Cordoglio per Filippo Sensi.
Il Fatto Quotidiano, ripreso da Dagospia, il sito che funge da certificatore ufficioso delle increspature nel cielo del potere romano, ha diffuso la notizia del benservito dato da Matteo Renzi al suo cardinal Mazzarino della comunicazione. Il Filippo Sensi multitasking, che da anni governava con piglio ecumenico e perfidie curiali lo spazio mediatico afferente al presunto golden boy di Rignano. Unica presenza extra toscana (oltre all’ascetico – e per questo sommamente infido – Graziano Del Rio) nell’entourage gigliato, che si era installato ai piani alti del Palazzo al seguito del LoRenzi il Magnifico.
Ora Filippo potrà misurare sulla propria pelle quanto sia precario e caduco il potere di chi ne sia stato delegato dalla benevolenza del potente; riflettendo su quanto questo favore sia volatile e capriccioso. Il segreto svelato da Pierre Corneille per cui «un servigio al disopra d’ogni ricompensa/ costringendo a troppa gratitudine diventa quasi un’offesa» (Suréna). Di cui ci si libera, magari richiamando al servizio sostitutivo il proprio portaborse nel comune di Firenze, tal Marco Agnoletti.
Così la notizia da cui sembrerebbe che il destino del Nostro sia dipeso da un capriccio dell’Altro.
Invece, stando alle notizie che mi sussurrano comuni amici, i termini della vicenda non stanno proprio così: ci sarebbe stato uno scazzo tra il sovrintendente della comunicazione renziana e il suo assistito, avente per oggetto l’operazione saggistica di quest’ultimo. In altre parole, la più che maldestra e autolesionistica autobiografia intitolata Avanti, in cui l’autore ha fatto esattamente l’opposto di quanto un consigliere non fraudolento (o servile) suggerirebbe: dimostrarsi capace di proporre visioni strategiche, esibire l’abito morale generoso che si confà a un leader, praticare la virtù della tolleranza aggregando tutte le risorse disponibili. Per cui perfino il Financial Times si prende la briga di rubricare l’iniziativa a “volgare regolamento di conti”, culminato nel “vile attacco” al suo predecessore Enrico Letta.

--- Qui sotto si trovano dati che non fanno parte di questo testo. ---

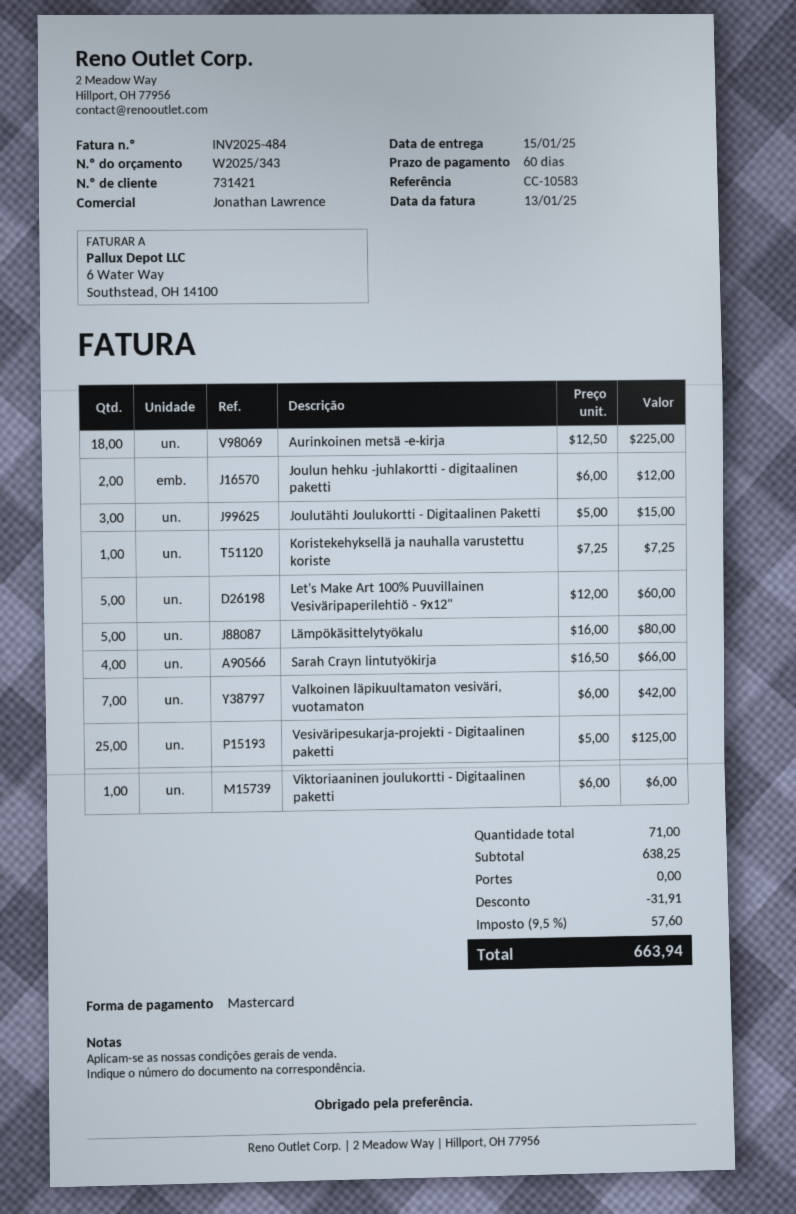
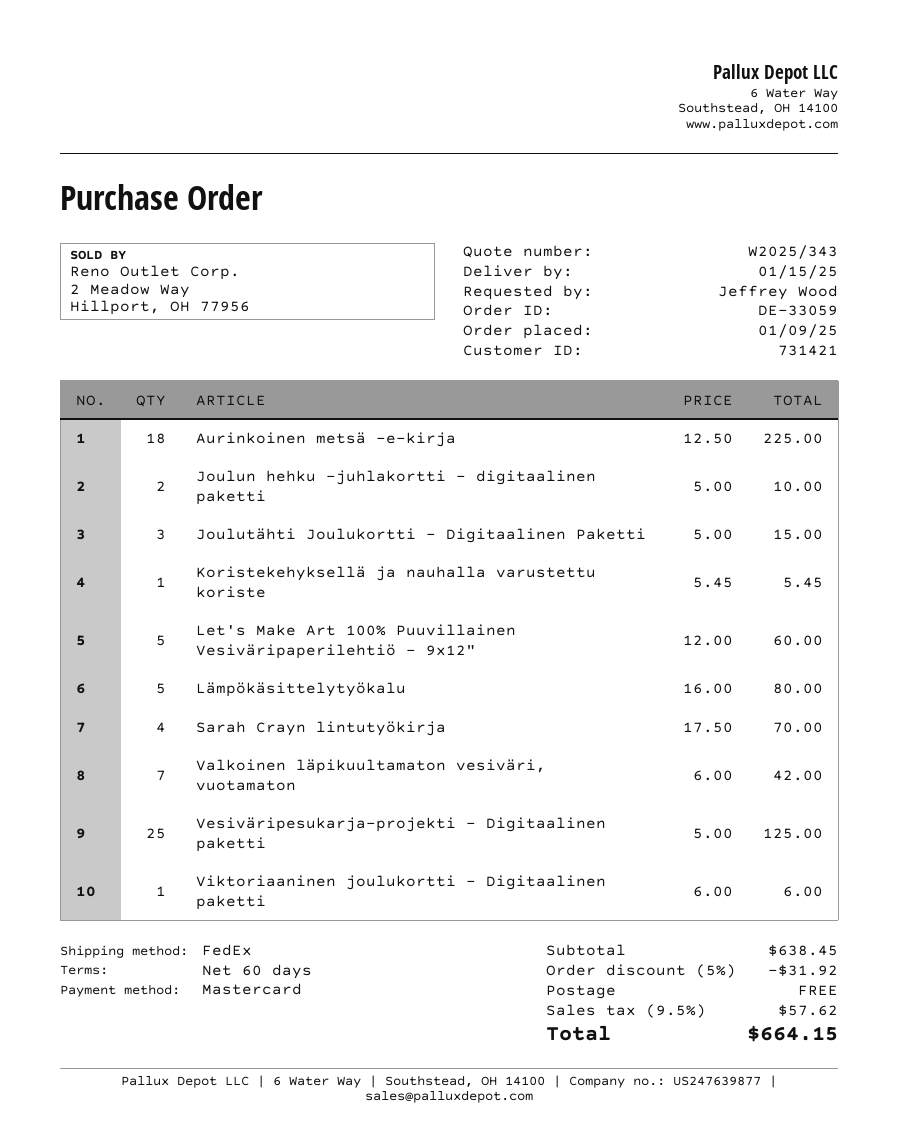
Joulun hehku -juhlakortti - digitaalinen paketti: 2 x 6.00 = 12.00 -> 2 x 5.00 = 10.00
Koristekehyksellä ja nauhalla varustettu koriste: 1 x 7.25 = 7.25 -> 1 x 5.45 = 5.45
Sarah Crayn lintutyökirja: 4 x 16.50 = 66.00 -> 4 x 17.50 = 70.00
subtotal: 638.25 -> 638.45
discount: 31.91 -> 31.92
tax: 9.5% = 57.60 -> 9.5% = 57.62
total: 663.94 -> 664.15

Insomma, l’ennesima bullaggine scriteriata che il narciso dedito ai pavoneggiamenti non intende sentirsi rinfacciare, soprattutto da chi conosce la materia come il Sensi; che va defenestrato per lesa maestà.

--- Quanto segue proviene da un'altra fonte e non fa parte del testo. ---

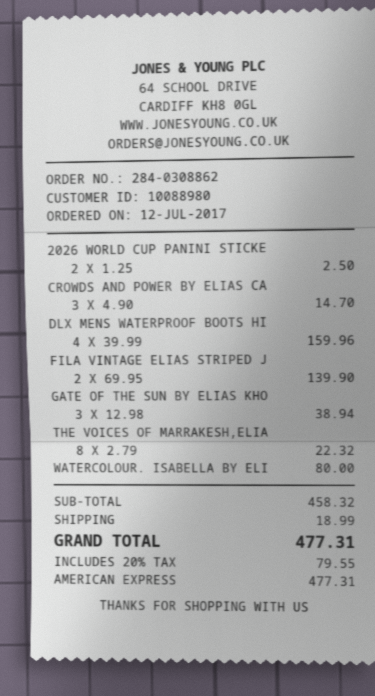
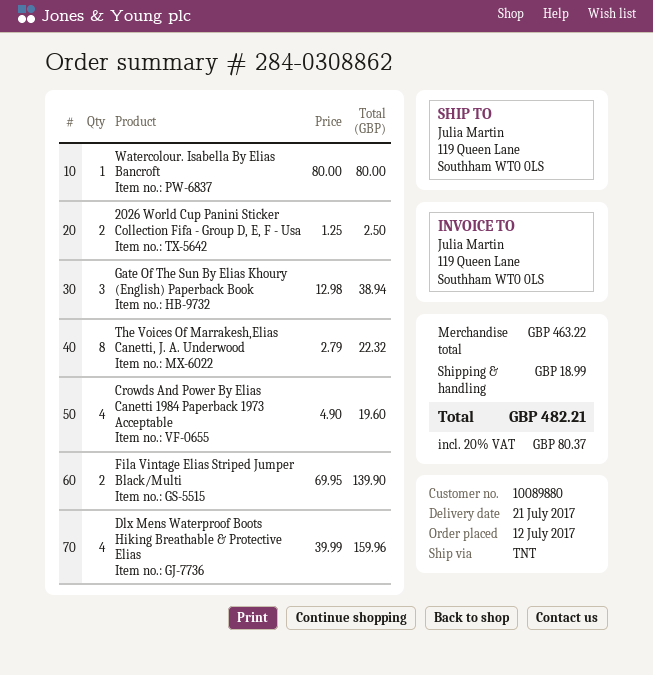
customer number: 10088980 -> 10089880
CROWDS AND POWER BY ELIAS CA: 3 x 4.90 = 14.70 -> 4 x 4.90 = 19.60
subtotal: 458.32 -> 463.22
tax: 20% = 79.55 -> 20% = 80.37
total: 477.31 -> 482.21

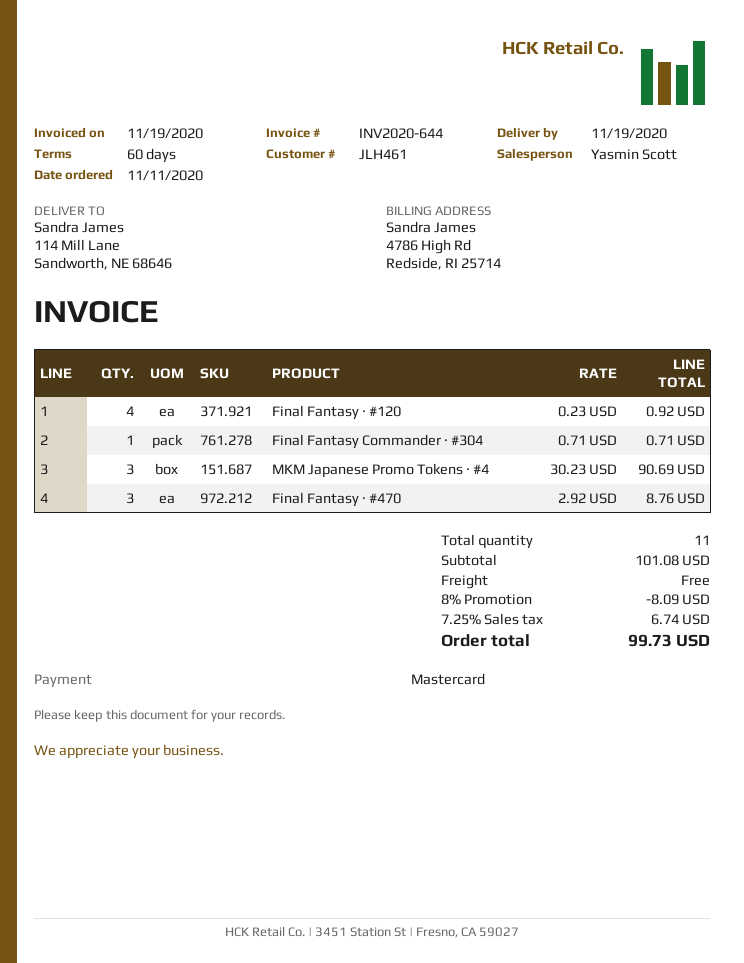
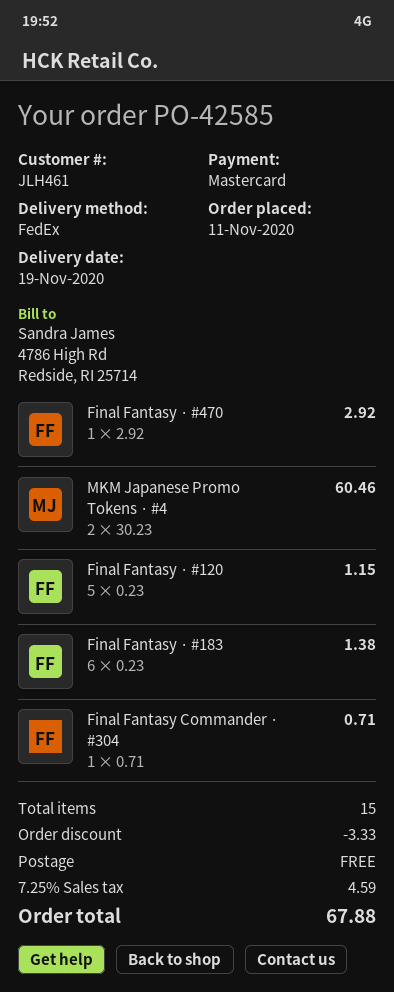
Final Fantasy · #120: 4 x 0.23 = 0.92 -> 5 x 0.23 = 1.15
MKM Japanese Promo Tokens · #4: 3 x 30.23 = 90.69 -> 2 x 30.23 = 60.46
Final Fantasy · #470: 3 x 2.92 = 8.76 -> 1 x 2.92 = 2.92
Final Fantasy · #183: none -> 6 x 0.23 = 1.38
total quantity: 11 -> 15
discount: 8.09 -> 3.33
tax: 7.25% = 6.74 -> 7.25% = 4.59
total: 99.73 -> 67.88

Ma anche il segnale palese che la caduta libera renziana non è destinata ad arrestarsi, ponendo fine a un’avventura che ha prodotto confusione e delusioni. Oltre che far perdere tempo – con quel suo mix di ballismo e vanagloriosa incompetenza – a un Paese ormai ridotto alla canna del gas.
Spiace, in ricordo di un’antica amicizia, sapere che il poliedrico e poligrafo Filippo attraversi una fase di eclisse. Ma forse – e questo è anche il mio personale auspicio – non tutto il male (occupazionale) viene per nuocere. Visto che sfuggendo all’abbraccio mortale dell’autocrate pasticcione si può recuperare la propria libertà di parola (nell’assunto che quella di pensiero non sia stata lesionata dalla frequentazione di carrieristi senza scrupoli, generone capitolino e varia fauna da regime).

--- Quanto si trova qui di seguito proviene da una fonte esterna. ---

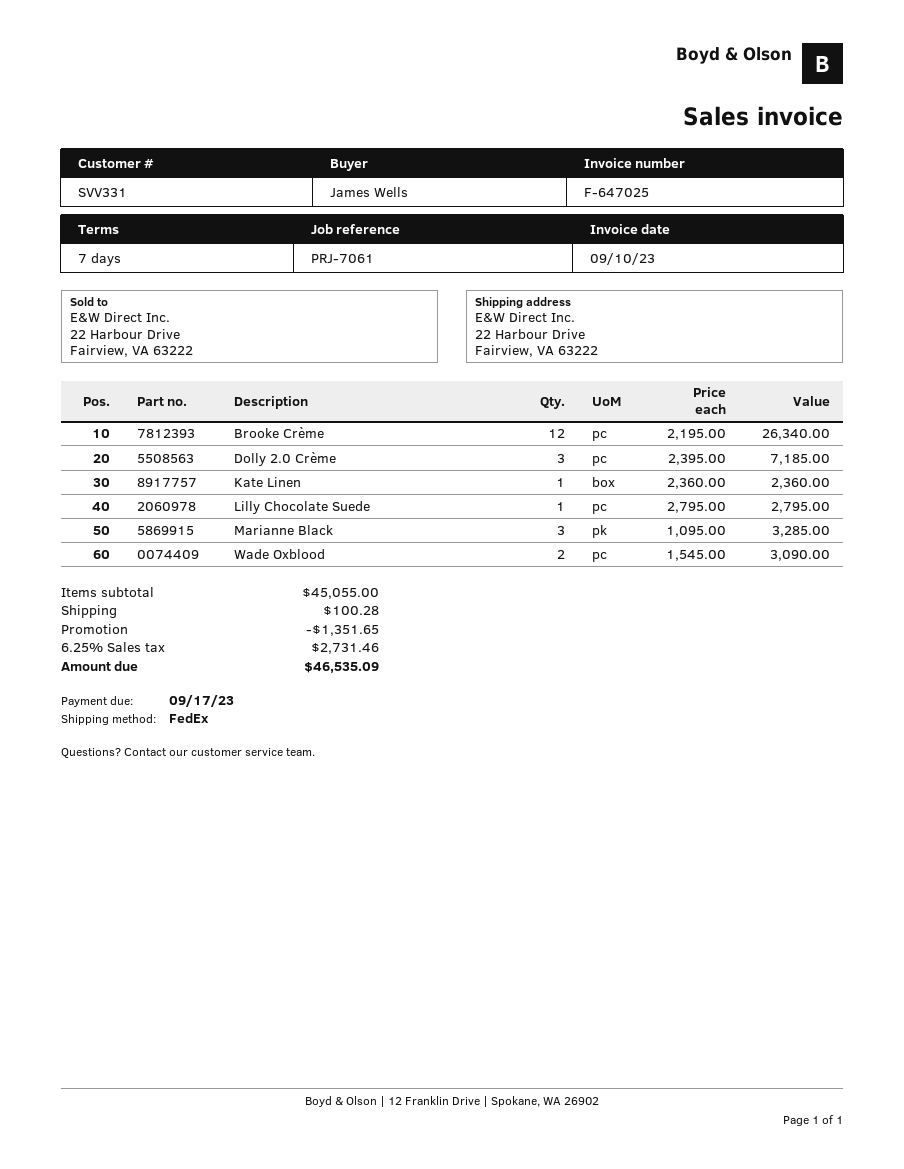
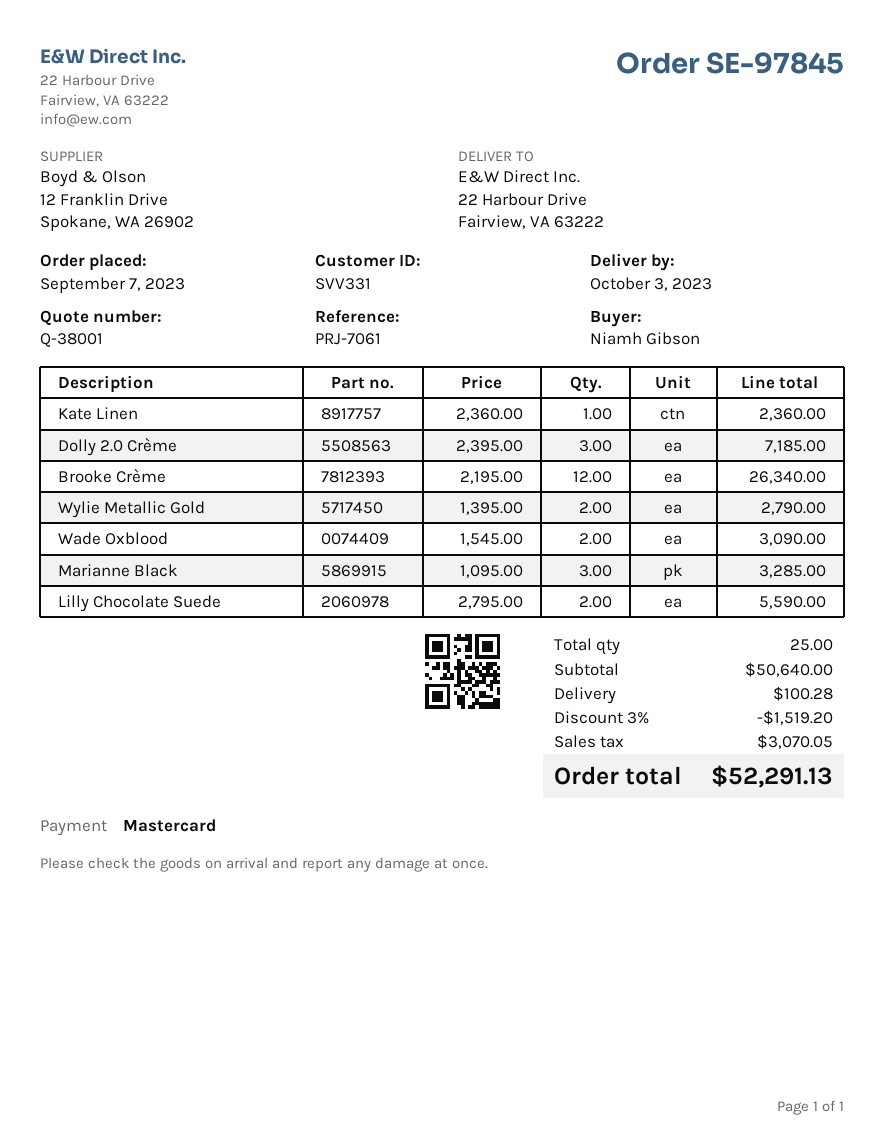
ordered by: James Wells -> Niamh Gibson
Lilly Chocolate Suede: 1 x 2795.00 = 2795.00 -> 2 x 2795.00 = 5590.00
Wylie Metallic Gold: none -> 2 x 1395.00 = 2790.00
subtotal: 45055.00 -> 50640.00
discount: 1351.65 -> 1519.20
tax: 2731.46 -> 3070.05
total: 46535.09 -> 52291.13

L’auspicio è quello di ritrovare il Filippo Sensi della sua giovinezza, quando coltivava persino sulle pagine di MicroMega il pensiero anticonformista di Giuseppe Dossetti e ne tutelava il messaggio dagli attacchi dell’ambiguo Ernesto Galli della Loggia, già allora pericolosamente integrato nel mainstream revisionista proto-berlusconiano. Magari leggeremo una sua nuova difesa della Costituzione contro “il cambiamento per il cambiamento”. Quella vecchia risale al lontano novembre 1995 e si direbbe una straordinaria e accorata premonizione dei danni che in futuro la maldestraggine delle Marie Elene Boschi avrebbe provato ad arrecare ai fondamenti democratici del nostro Paese.
La lunghezza d’onda su cui avevano trovato modo di sintonizzare un cattolico atipico come Filippo e un liberale irregolare quale il sottoscritto.